◆ **TASK PROMPT**
Beneath this task are records; print exactly the stretch of them from the line with "[69,695,79,707] q! -> [103,882,127,896] :q!" through the line with "(224, 701) none", both ends included.

◆ **INFORMATION GIVEN**
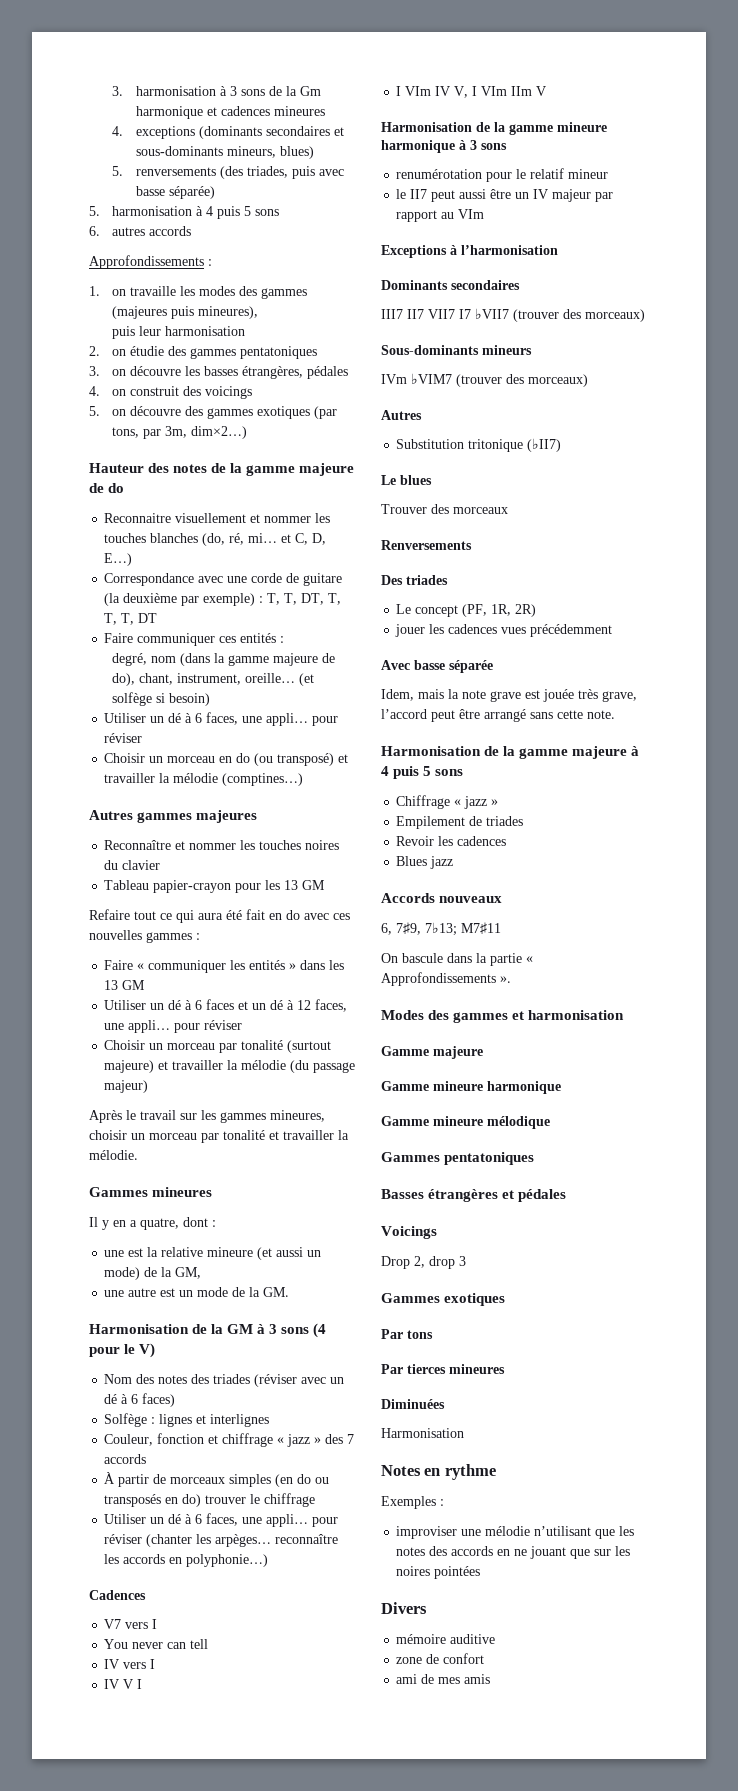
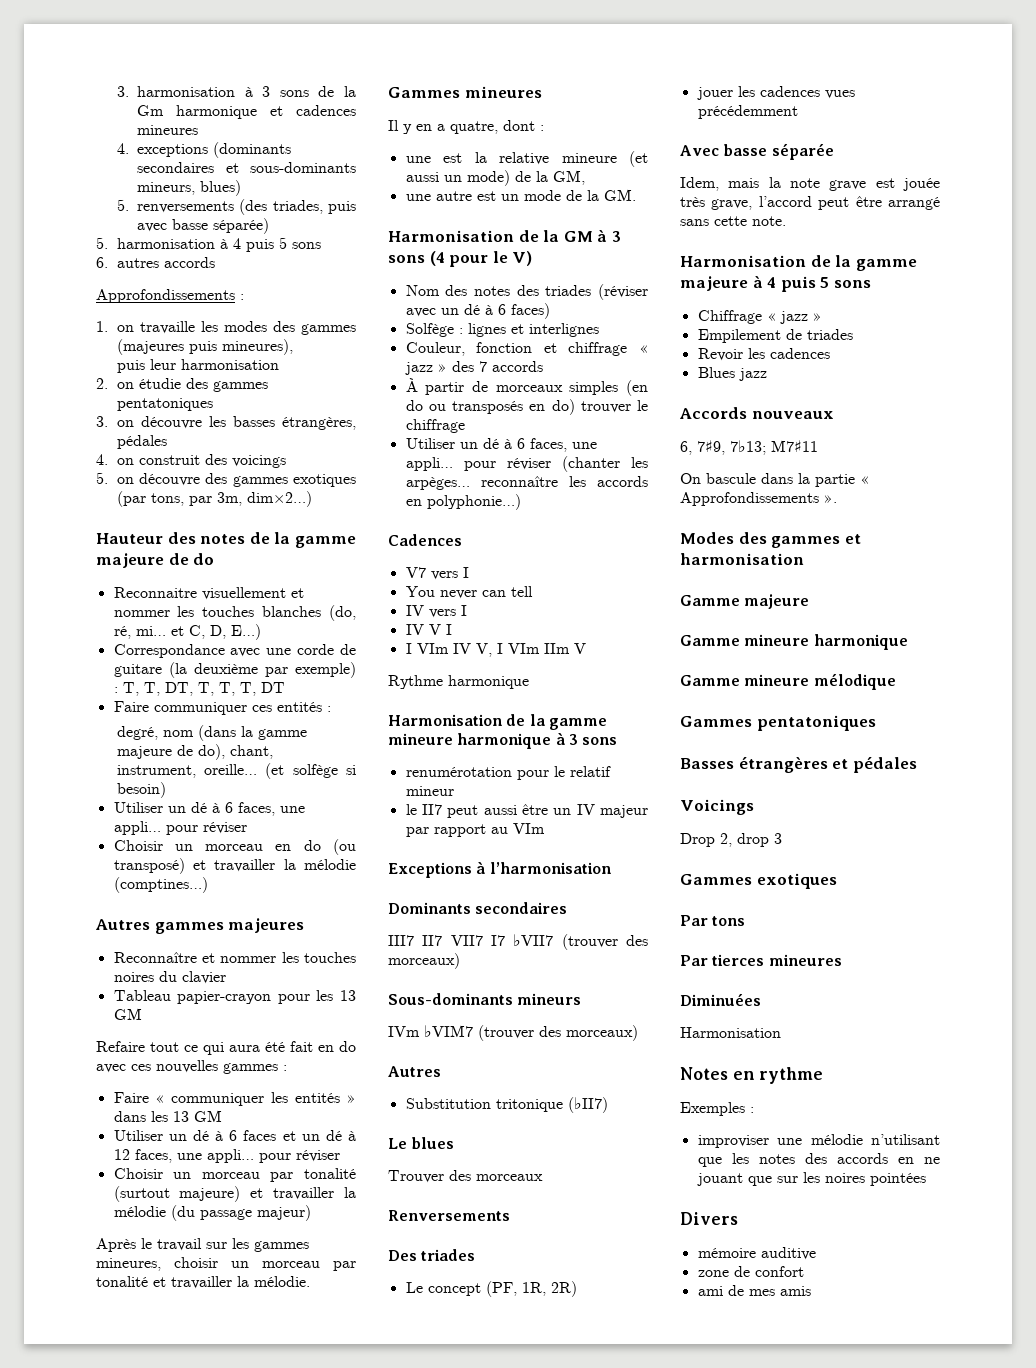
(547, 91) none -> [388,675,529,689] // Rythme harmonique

* * *

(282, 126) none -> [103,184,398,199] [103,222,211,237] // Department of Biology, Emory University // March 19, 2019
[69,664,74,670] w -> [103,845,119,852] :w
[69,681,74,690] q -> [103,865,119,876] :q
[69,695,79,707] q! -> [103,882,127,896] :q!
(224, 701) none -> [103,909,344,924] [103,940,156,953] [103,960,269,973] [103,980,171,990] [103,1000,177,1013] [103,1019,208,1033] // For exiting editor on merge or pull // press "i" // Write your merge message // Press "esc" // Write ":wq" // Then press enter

◆ **RESULT**
[69,695,79,707] q! -> [103,882,127,896] :q!
(224, 701) none -> [103,909,344,924] [103,940,156,953] [103,960,269,973] [103,980,171,990] [103,1000,177,1013] [103,1019,208,1033] // For exiting editor on merge or pull // press "i" // Write your merge message // Press "esc" // Write ":wq" // Then press enter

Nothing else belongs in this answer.